Among the records below, find the line with "html: <span>Bank equivalent" and the line with "html: <div> <span>". Set down both and every line between, exactly and with no pictures, but nothing else.

SUPPLIED DATA:
***

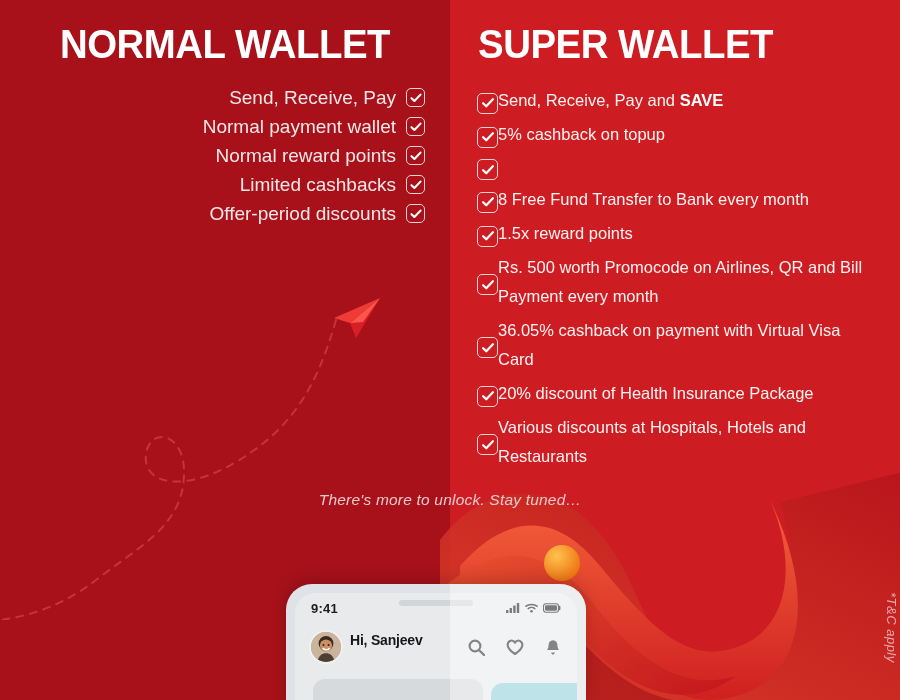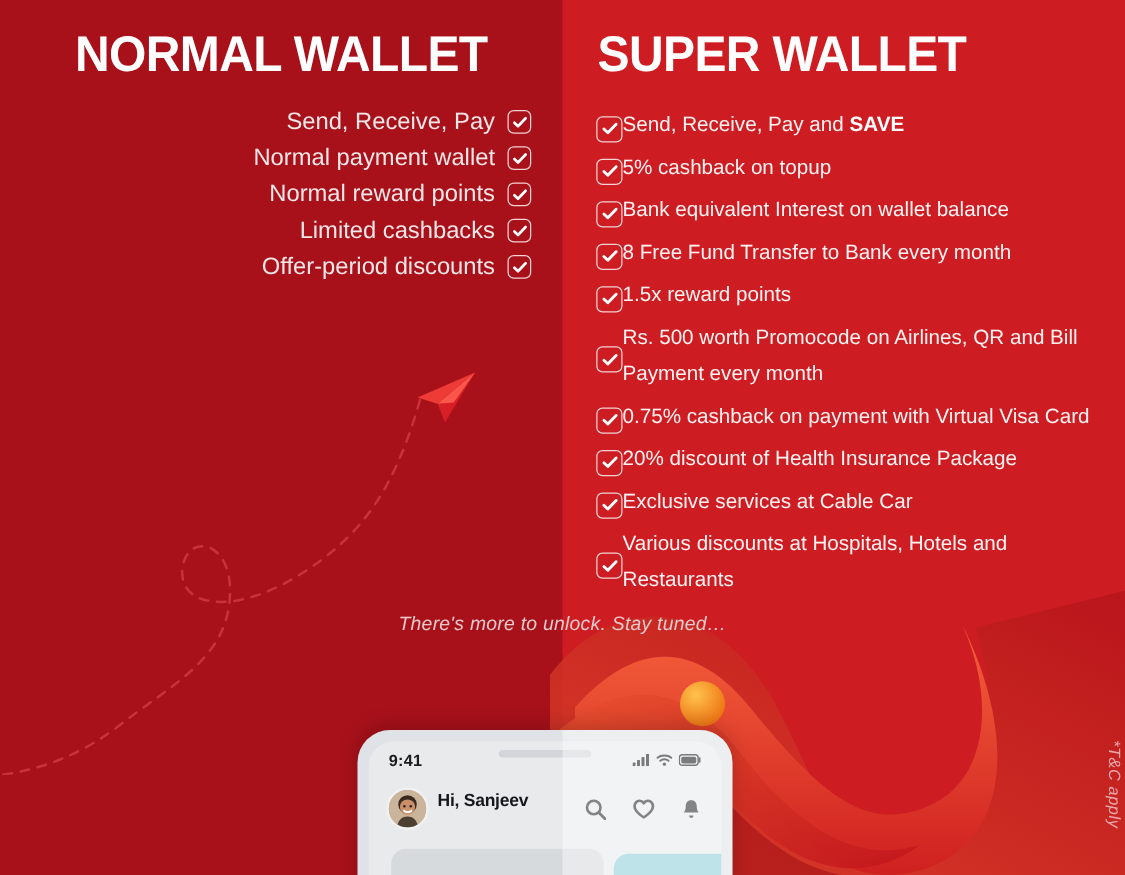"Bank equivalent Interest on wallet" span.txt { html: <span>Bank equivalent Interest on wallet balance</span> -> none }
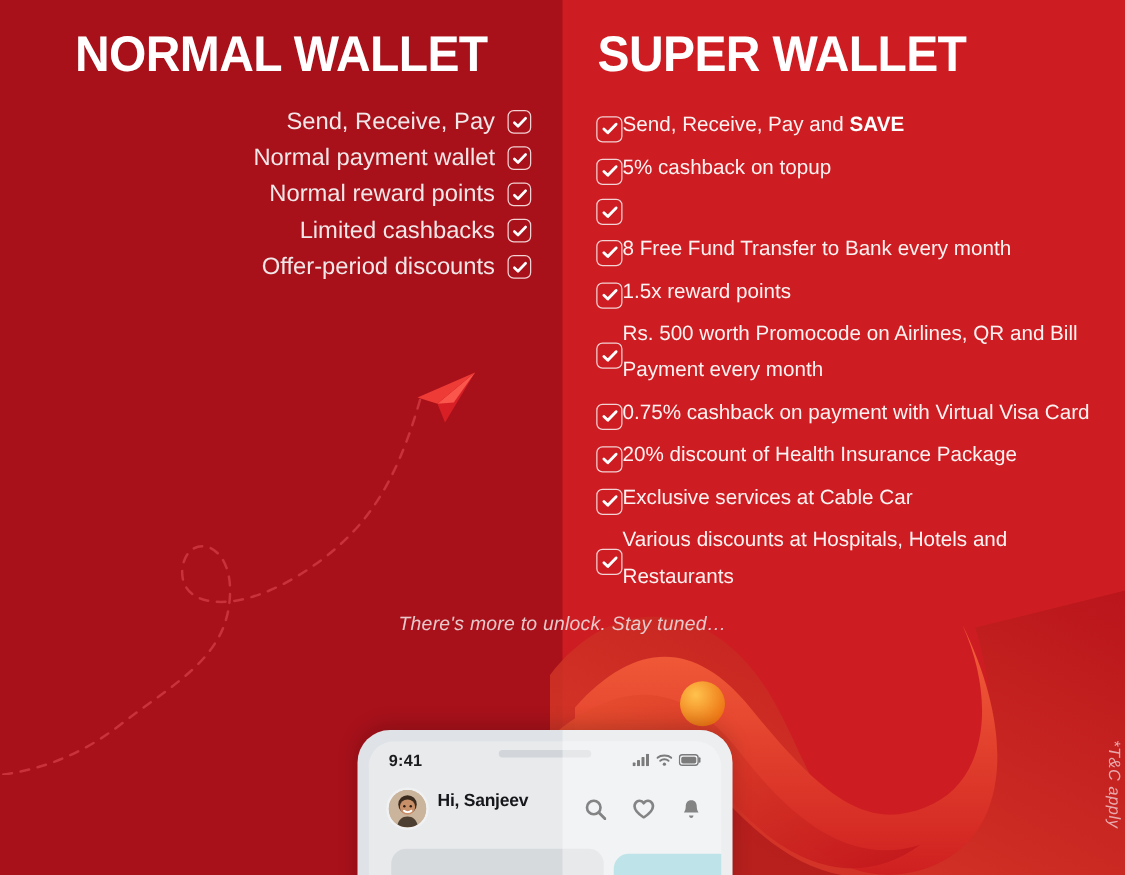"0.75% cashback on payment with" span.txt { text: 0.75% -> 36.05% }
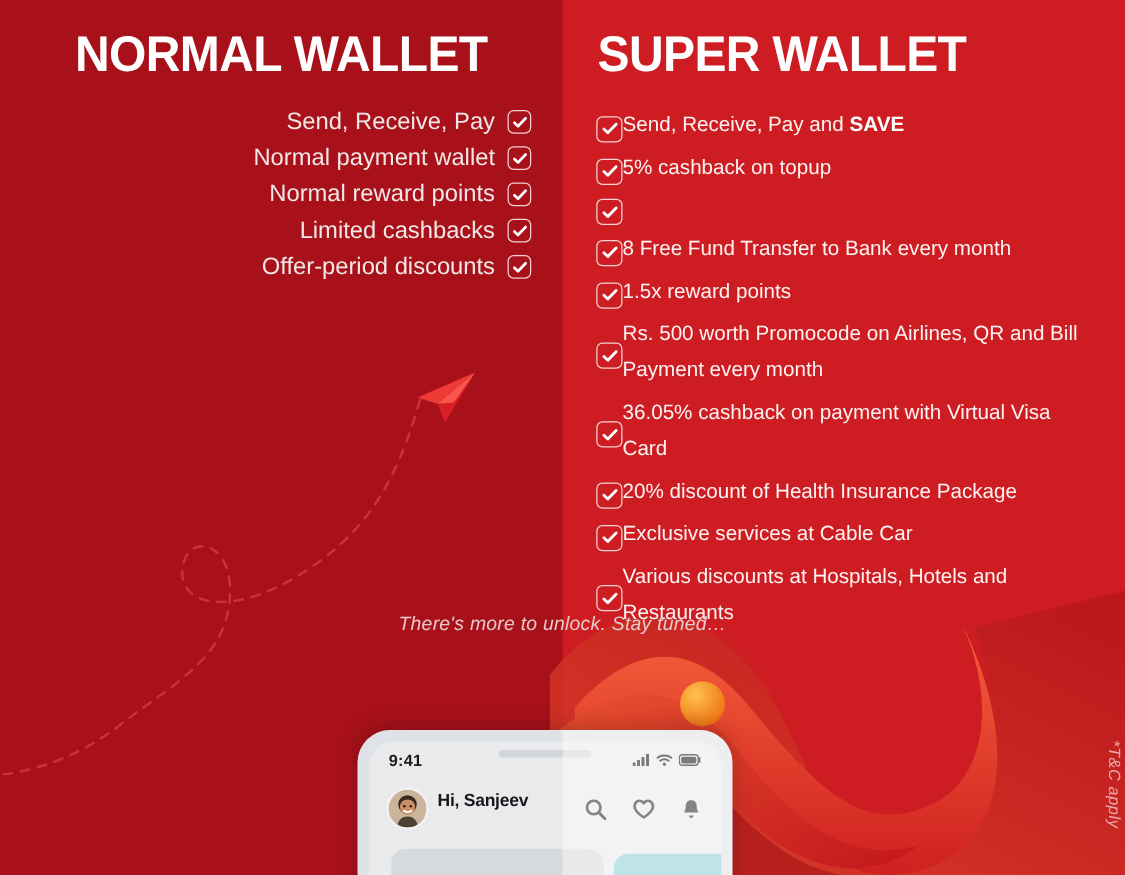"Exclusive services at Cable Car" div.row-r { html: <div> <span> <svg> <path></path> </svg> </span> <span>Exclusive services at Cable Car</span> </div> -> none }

***

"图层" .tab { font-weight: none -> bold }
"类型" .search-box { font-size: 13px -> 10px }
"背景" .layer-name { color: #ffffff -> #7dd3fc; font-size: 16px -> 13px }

***

SOLVED PROBLEM:
"Bank equivalent Interest on wallet" span.txt { html: <span>Bank equivalent Interest on wallet balance</span> -> none }
"0.75% cashback on payment with" span.txt { text: 0.75% -> 36.05% }
"Exclusive services at Cable Car" div.row-r { html: <div> <span> <svg> <path></path> </svg> </span> <span>Exclusive services at Cable Car</span> </div> -> none }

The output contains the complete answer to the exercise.